Blogger templates

Sabtu, 12 November 2011

Lulusan Kampus Jepang Tak Fasih Bahasa Inggris



Image: corbis.com
AMERIKA SERIKAT – Lulusan perguruan tinggi di Jepang umumnya tidak bisa berbahasa Inggris. Kenyataan ini muncul setelah kejutan muncul di perusahaan toko online terbesar di Jepang, Rakuten. 

Mulai tahun depan, perusahaan ini meminta 6.000 karyawannya harus lancar berbahasa Inggris untuk berkomunikasi. Level eksekutif yang tidak bisa memenuhi permintaan ini akan dipecat, serta dimasukkan dalam peringkat dan disimpan dalam file, yang mana bisa menjadi jalan untuk memblokir promosi.

Perubahan dramatis yang dibuat pendiri Rakuten, Hiroshi Mikitani ini membuktikan keyakinan lama bahwa bahasa Inggris merupakan bahasa bisnis global. Hal ini, bagaimanapun, memperlihatkan kondisi jangka panjang atas lulusan universitas Jepang yang tidak fasih dalam bahasa dunia.

Anak-anak di Jepang belajar bahasa Inggris mulai dari sekolah dasar hingga sekolah menengah atas. Dan banyak dari mereka yang khusus belajar bahasa Inggris di perguruan tinggi. Namun pada saat mereka siap untuk bekerja, ratusan ribu lulusan perguruan tinggi menghabiskan hampir 10 tahun untuk berjuang dengan bahasa. Hal ini terlihat dalam Test of English as a Foreign Language (Toefl), di mana rangking Jepang ada di bawah Korea Utara, Mongolia, dan Myanmar. Demikian seperti dikutip dariChronicle, Jumat (11/11/2011).
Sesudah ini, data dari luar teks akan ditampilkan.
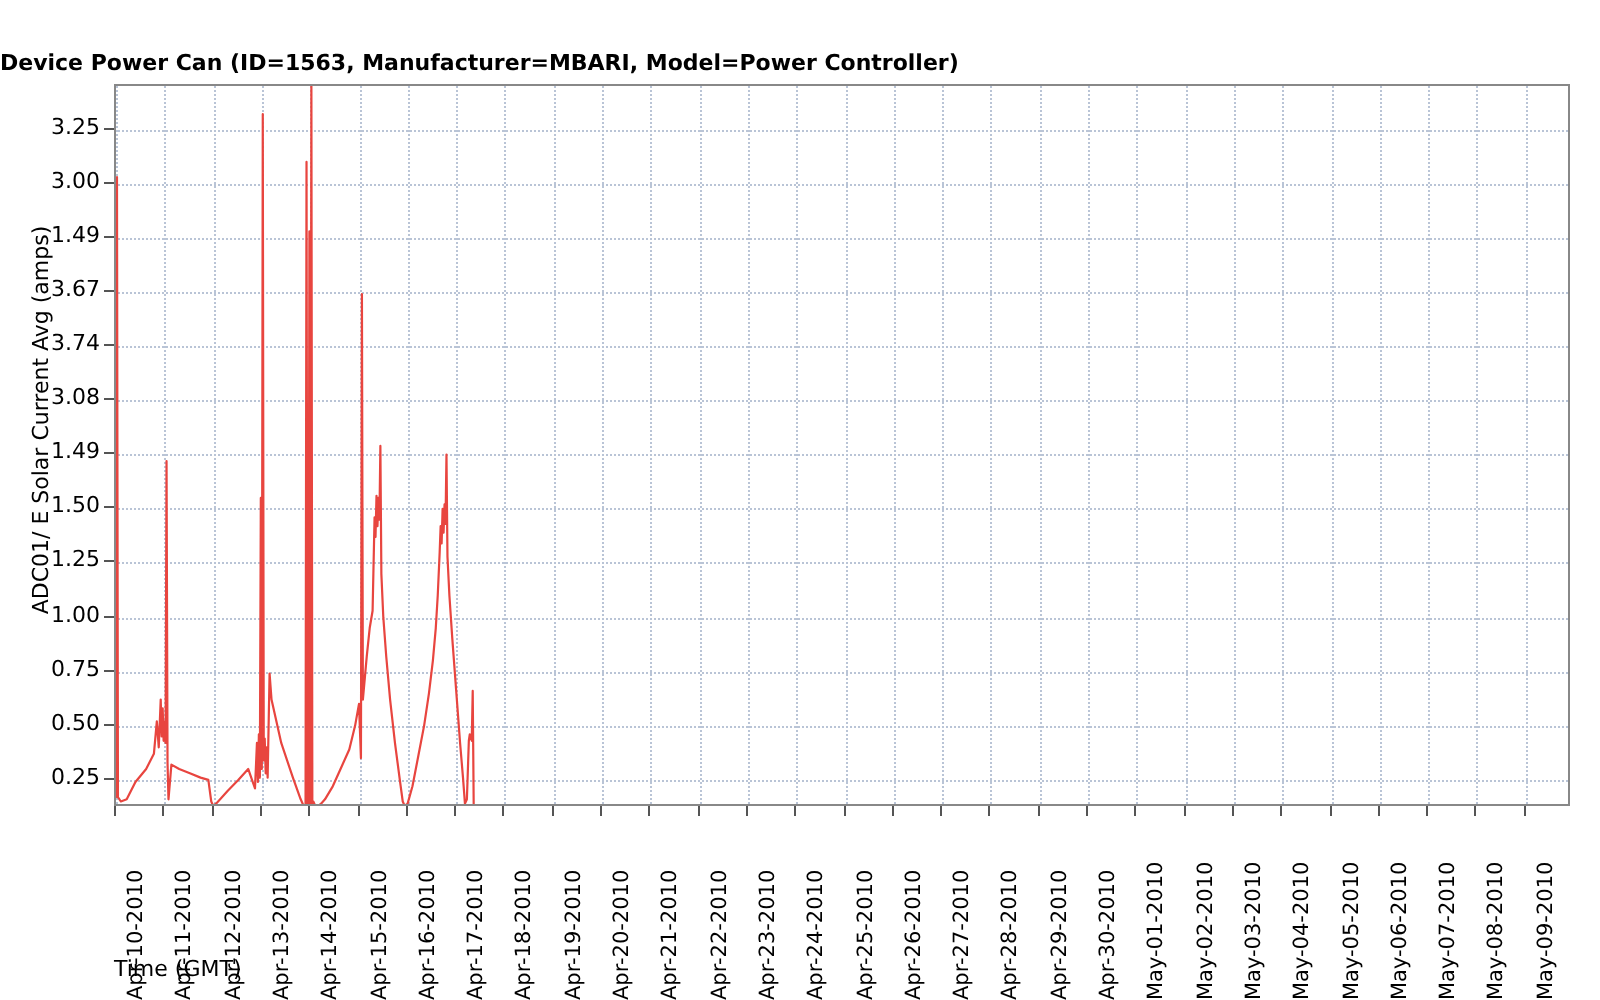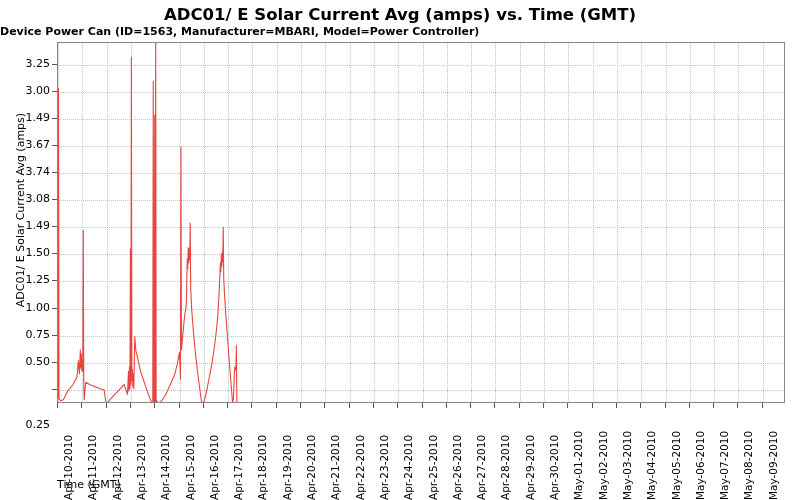"ADC01/ E Solar Current Avg (amps) vs." div { html: <div>ADC01/ E Solar Current Avg (amps) vs. Time (GMT)</div> -> none }
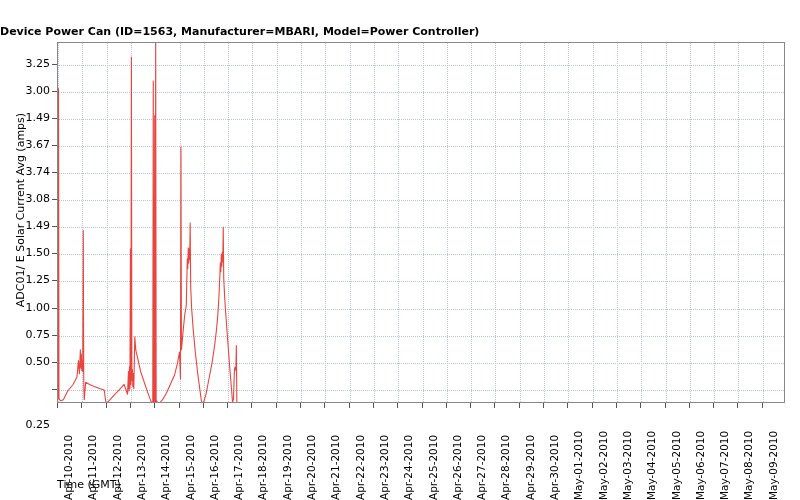"0.25" div.ytick-label { margin-top: 36px -> none }
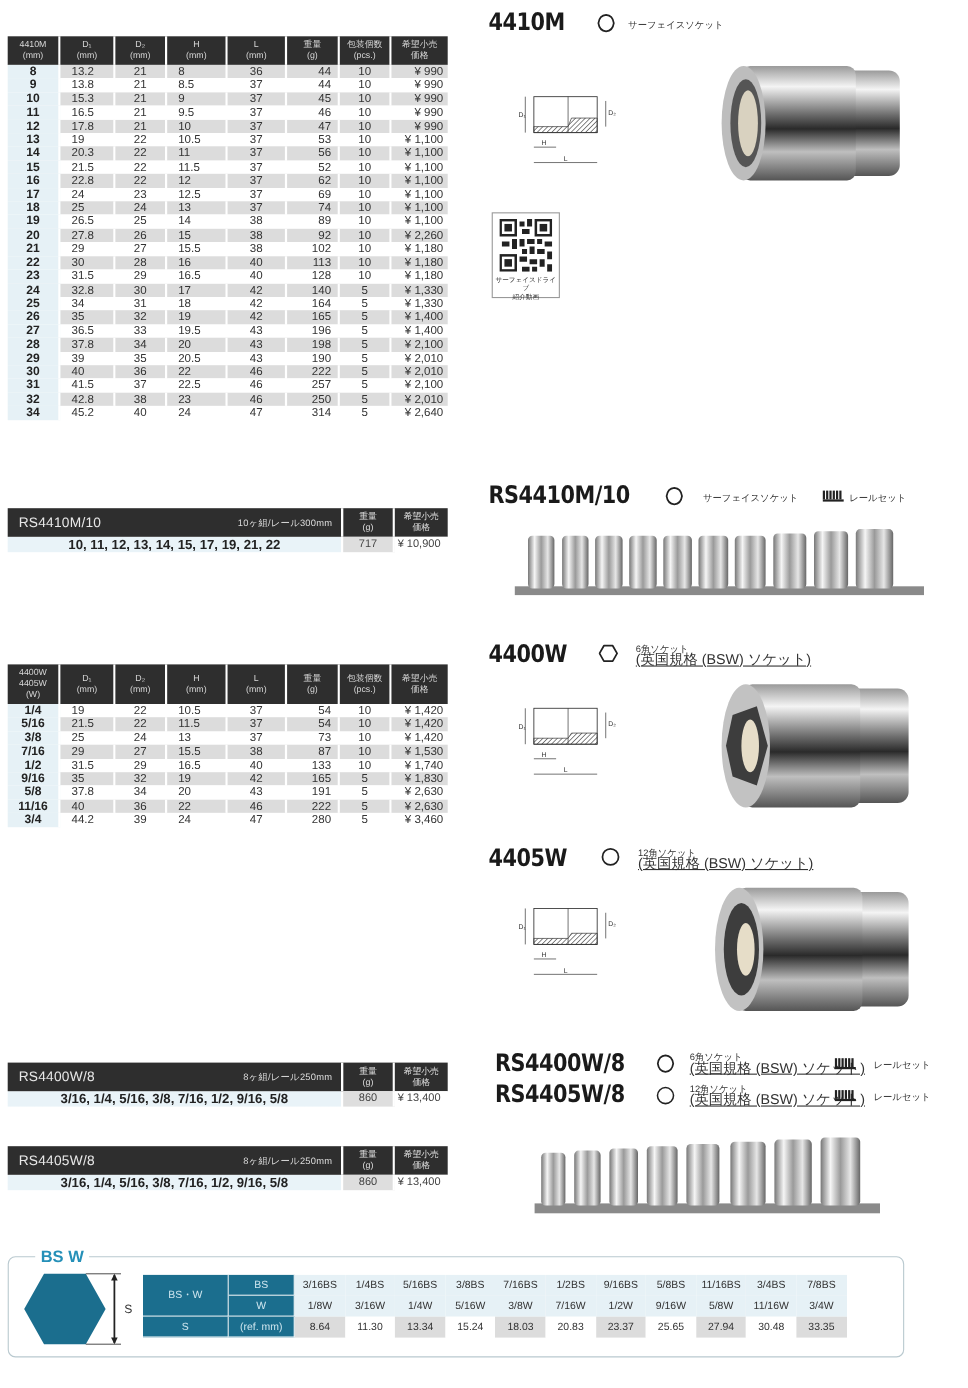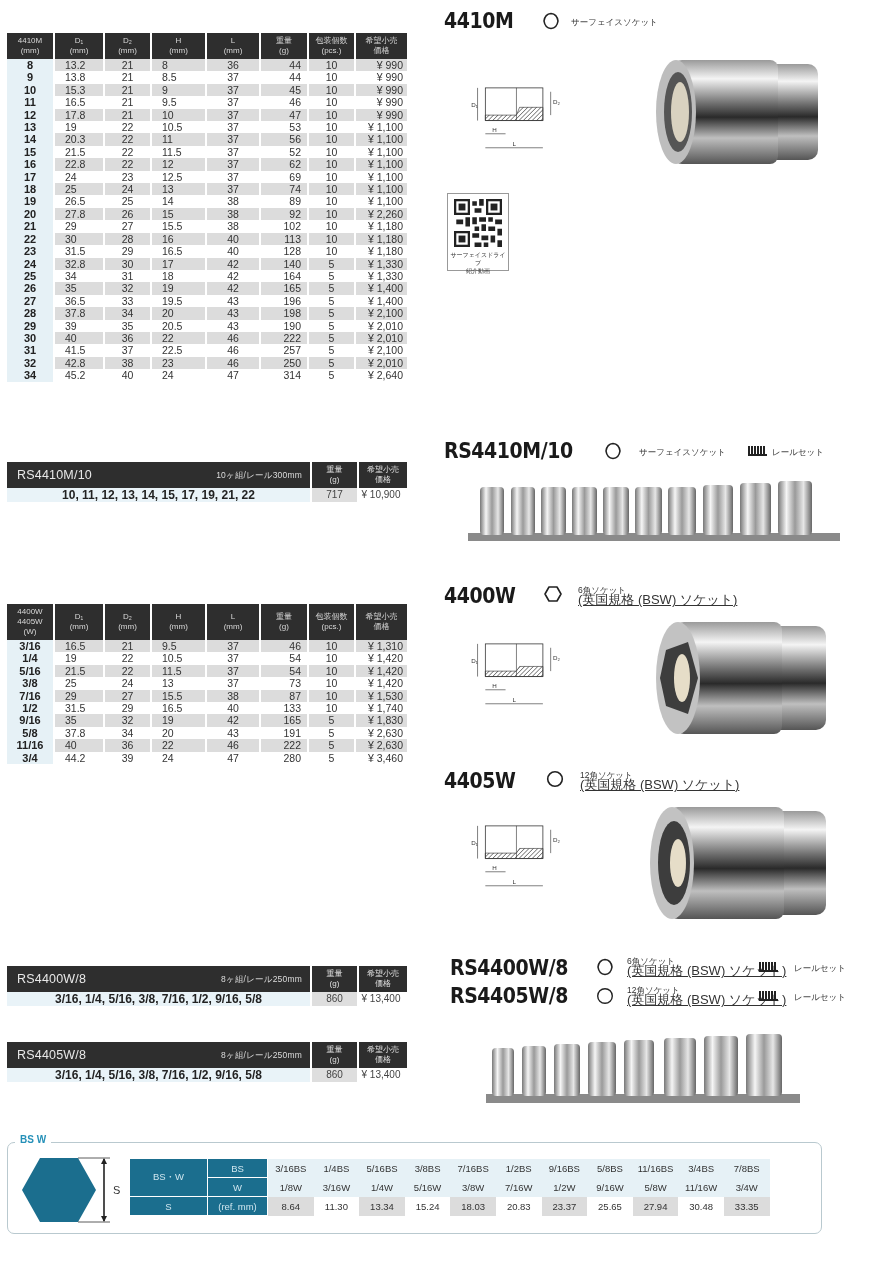"3/16" tr.alt { html: <tr> <td>3/16</td> <td>16.5</td> <td>21</td> <td>9.5</td> <td>37</td> <td>46</td> <td>10</td> <td>¥ 1,310</td> </tr> -> none }
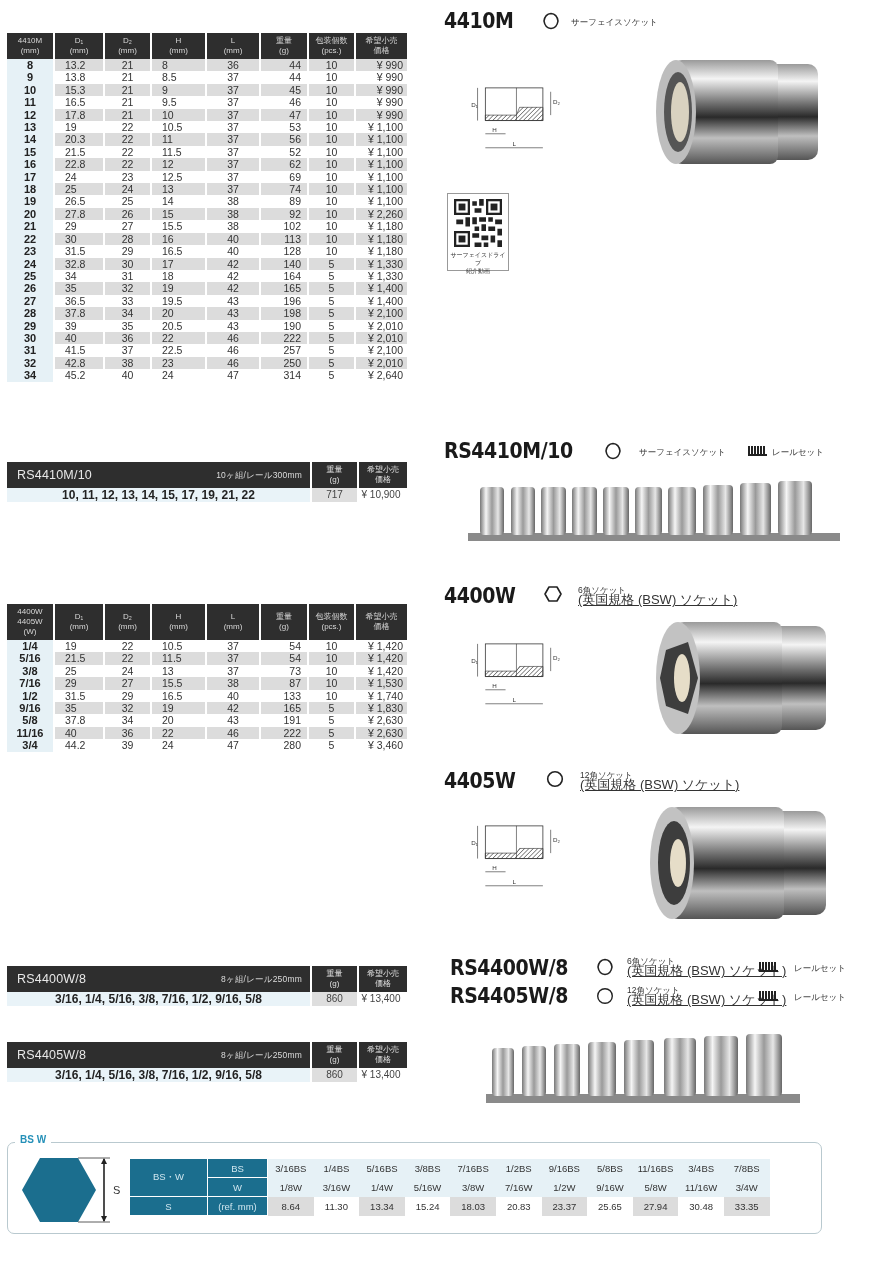"BS W" .bsw-title { font-size: 10px -> 15px; left: 15px -> 32px }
Masalah ini diperparah oleh kebiasaan warga Jepang yang tidak tertarik untuk belajar di luar negeri. Baru-baru ini, Menlu Amerika, Hillary Clinton menyatakan keprihatinannya atas kenyataan mahasiswa Jepang semakin banyak yang tinggal di ‘rumah’.

“Seperti pada 1997, Jepang mengirimkan banyak pelajar dibanding negara lain untuk belajar di Amerika,” kata Clinton, di Washington bulan lalu. 

Tahun ini, Jepang ada di peringkat keenam. Hillary menunjukkan, jumlah pelajar dari Jepang di Amerika turun hingga 50 persen selama 14 tahun terakhir.

Kondisi ini diasumsikan terjadi karena beberapa faktor. Selain biaya, para ahli di Jepang mencatat adanya hambatan struktural. Hambatan itu nilai tradisional dari perusahaan yang menilai rendah lulusan universitas asing dan keengganan sebagian besar universitas di Jepang untuk membebaskan biaya bagi pelajar yang belajar di luar negeri.

Presiden Lembaga Studi di Mancanegara (SAF), John Belcher menyatakan, lembaga nirlaba yang menyediakan kesempatan belajar di luar negeri menyatakan faktor kunci yakni kondisi demografis. (banyaknya warga yang tua). “Dengan penurunan sekira 20 juta orang dalam 50 tahun, ini berarti hanya ada sedikit kaum muda, hari ini.”